WHAT YOU WILL DO
Could you give back every record below exactly, leaving out the pictures?

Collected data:

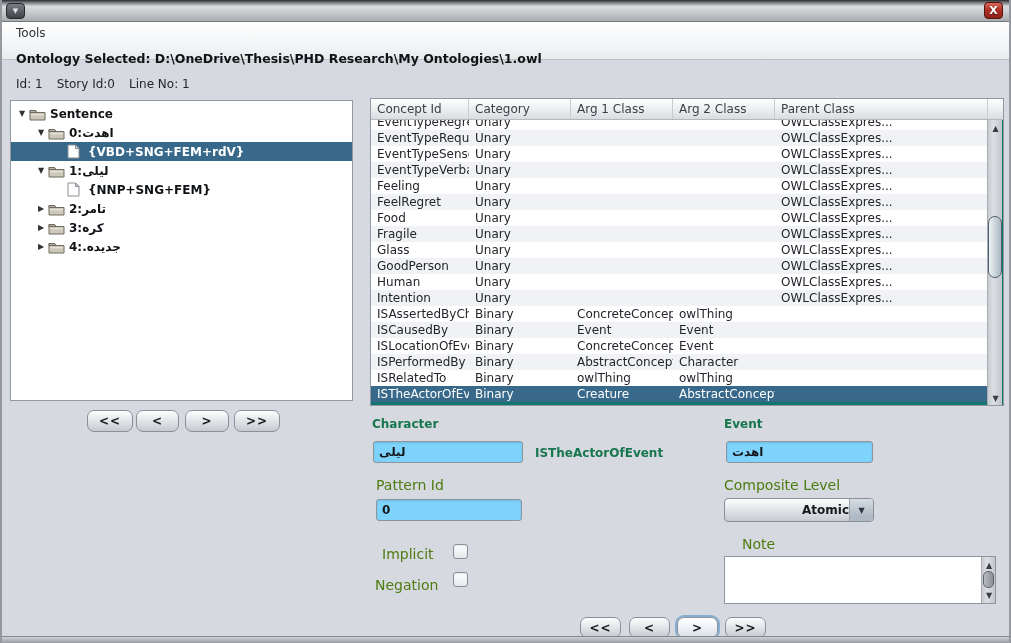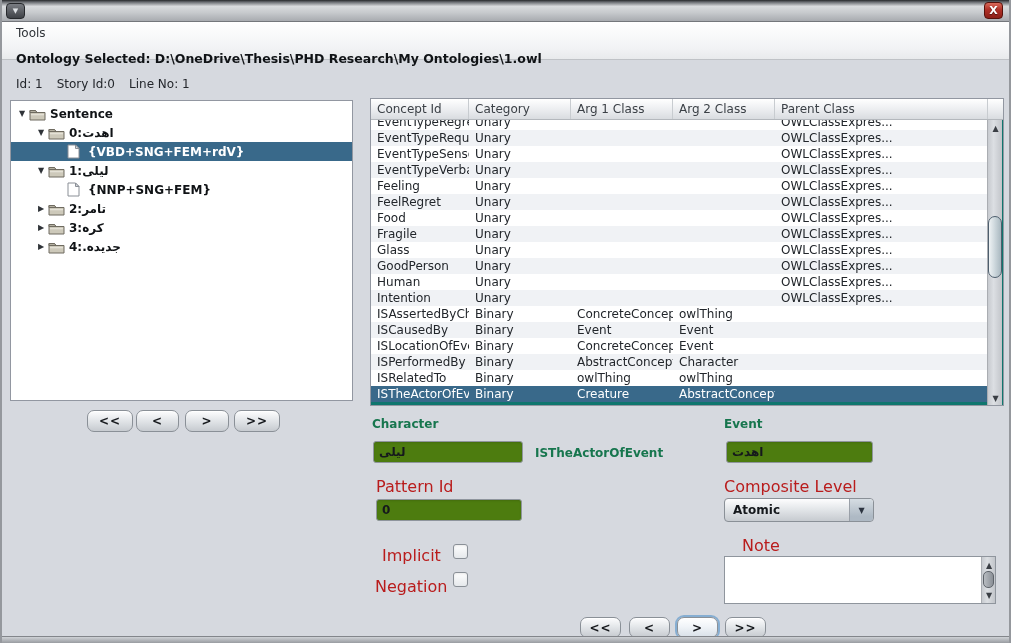"ليلى" .tfield { background: #4d7c0f -> #7dd3fc }
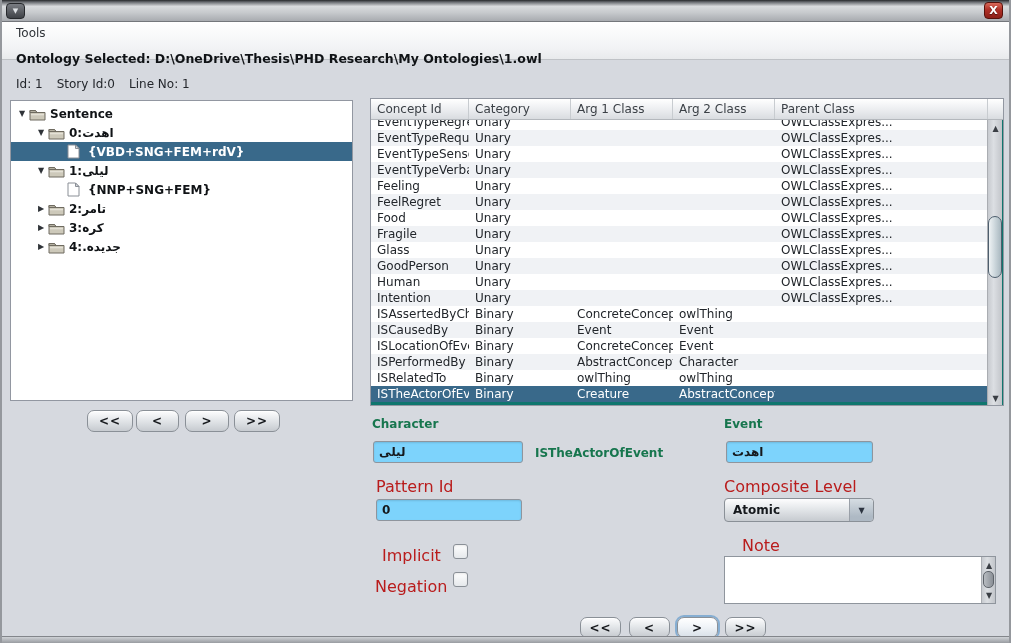"Pattern Id" .plabel { color: #b91c1c -> #4d7c0f; font-size: 16px -> 14px }
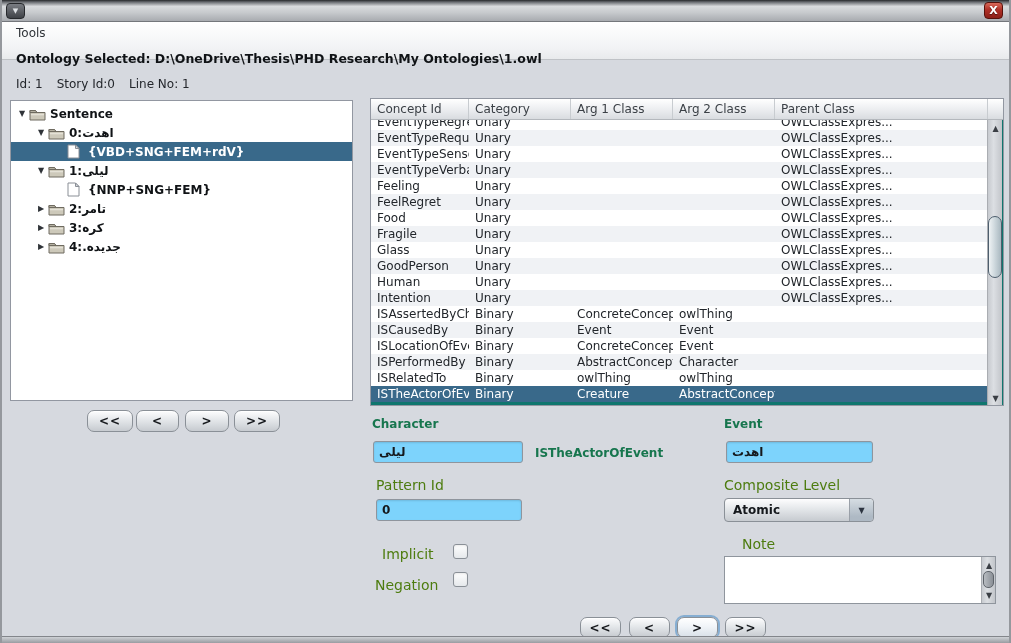"Atomic" .combo { text-align: none -> right }
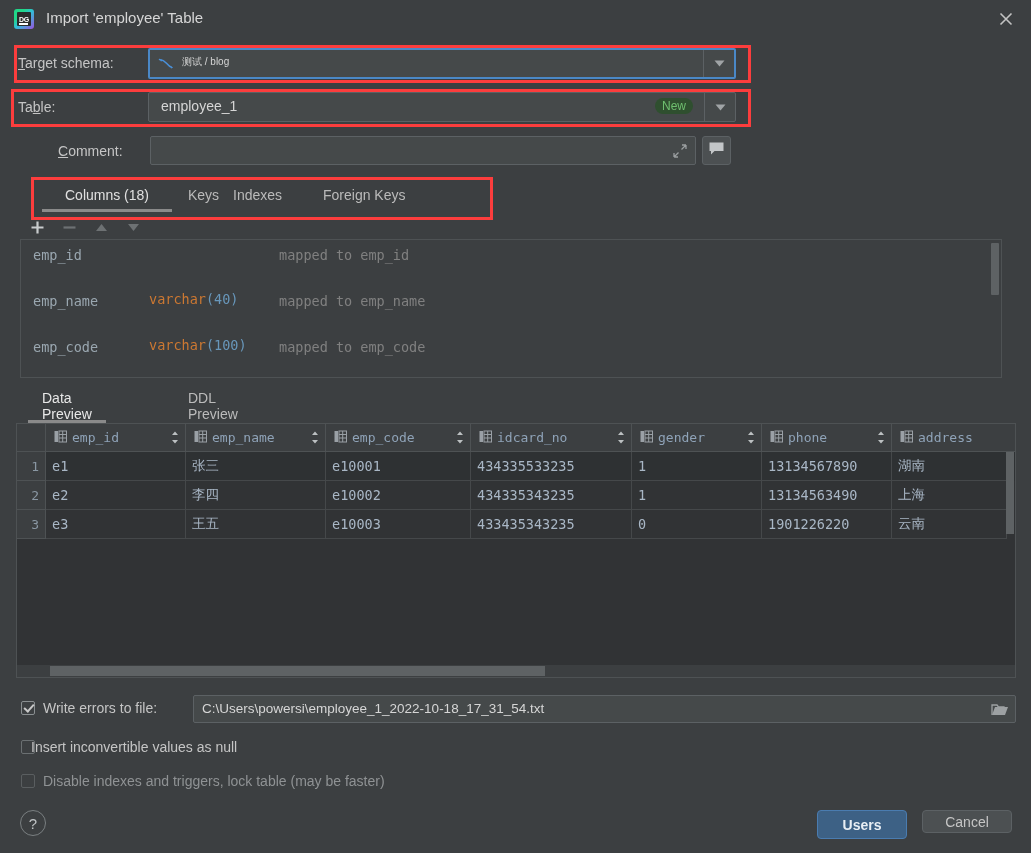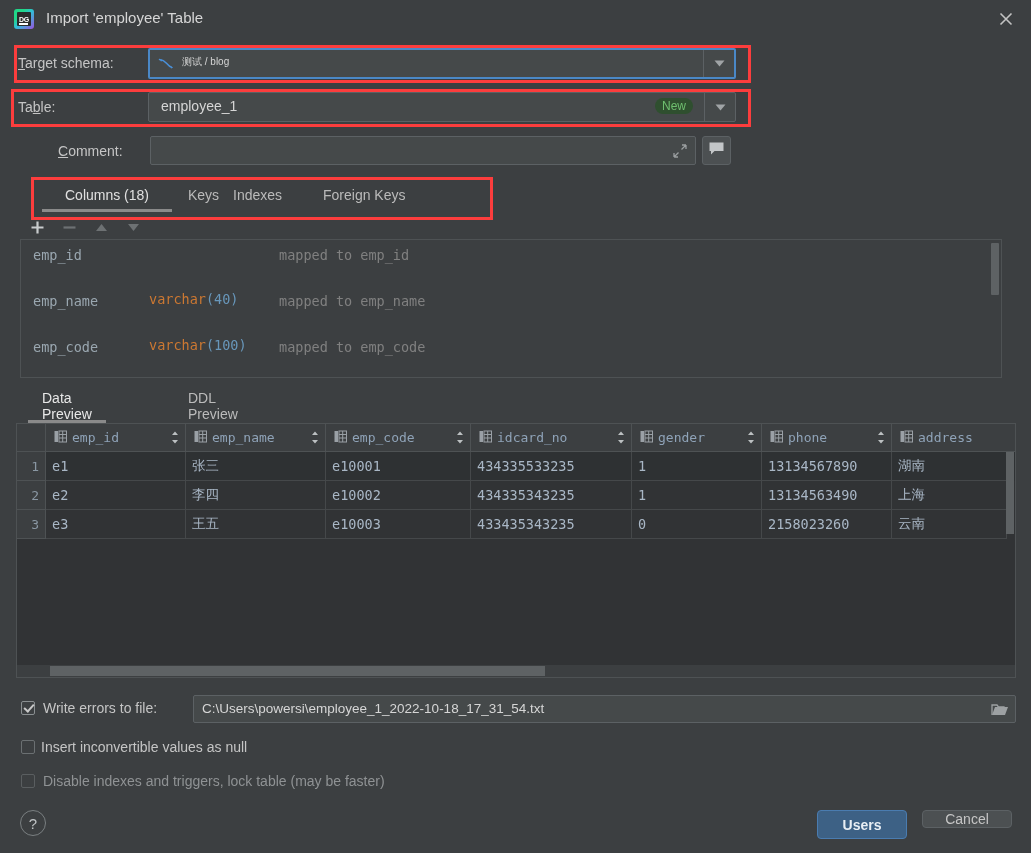"2158023260" div.gc { text: 2158023260 -> 1901226220 }
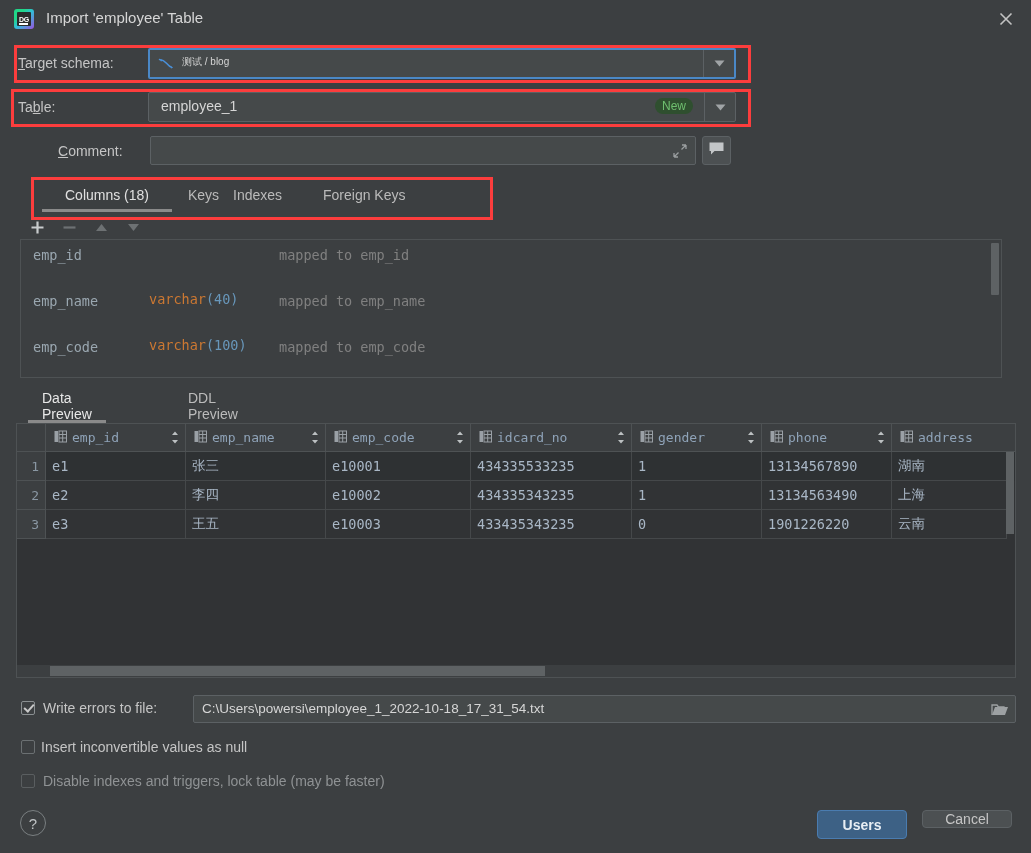"Insert inconvertible values as null" div.cbx-label { left: 41px -> 31px }
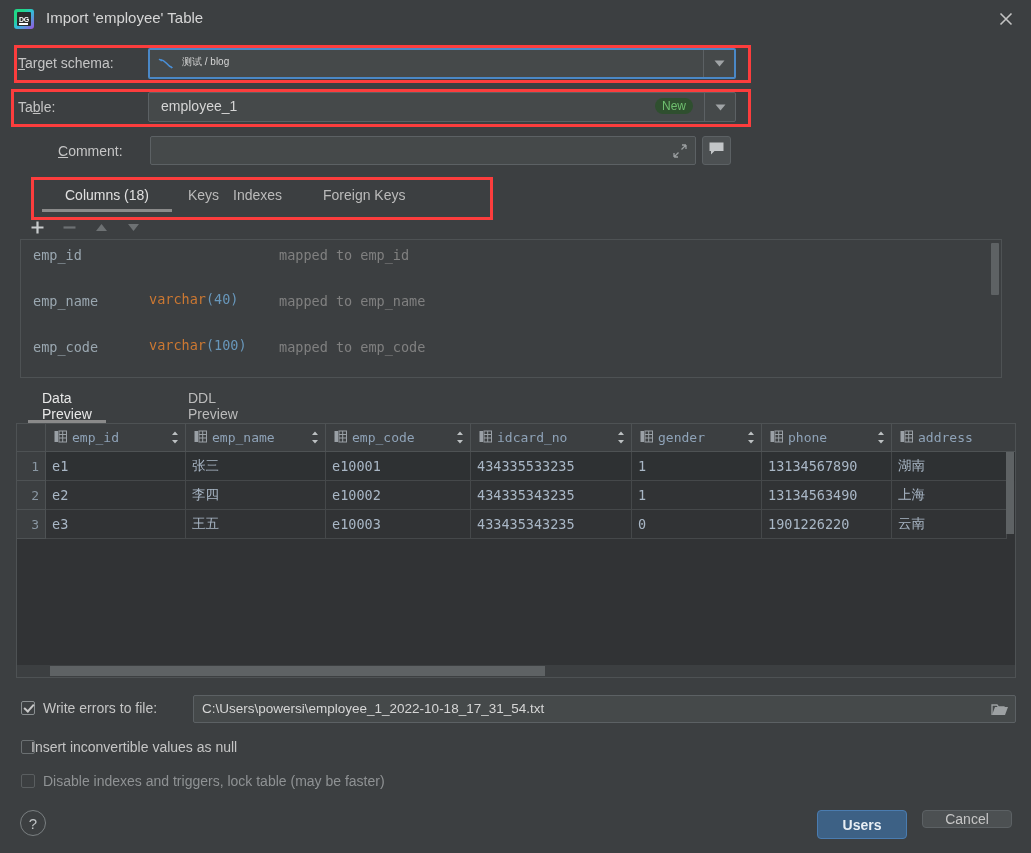"Cancel" #cancel-btn { height: 18px -> 23px }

SOLUTION
"ليلى" .tfield { background: #4d7c0f -> #7dd3fc }
"Pattern Id" .plabel { color: #b91c1c -> #4d7c0f; font-size: 16px -> 14px }
"Atomic" .combo { text-align: none -> right }
"2158023260" div.gc { text: 2158023260 -> 1901226220 }
"Insert inconvertible values as null" div.cbx-label { left: 41px -> 31px }
"Cancel" #cancel-btn { height: 18px -> 23px }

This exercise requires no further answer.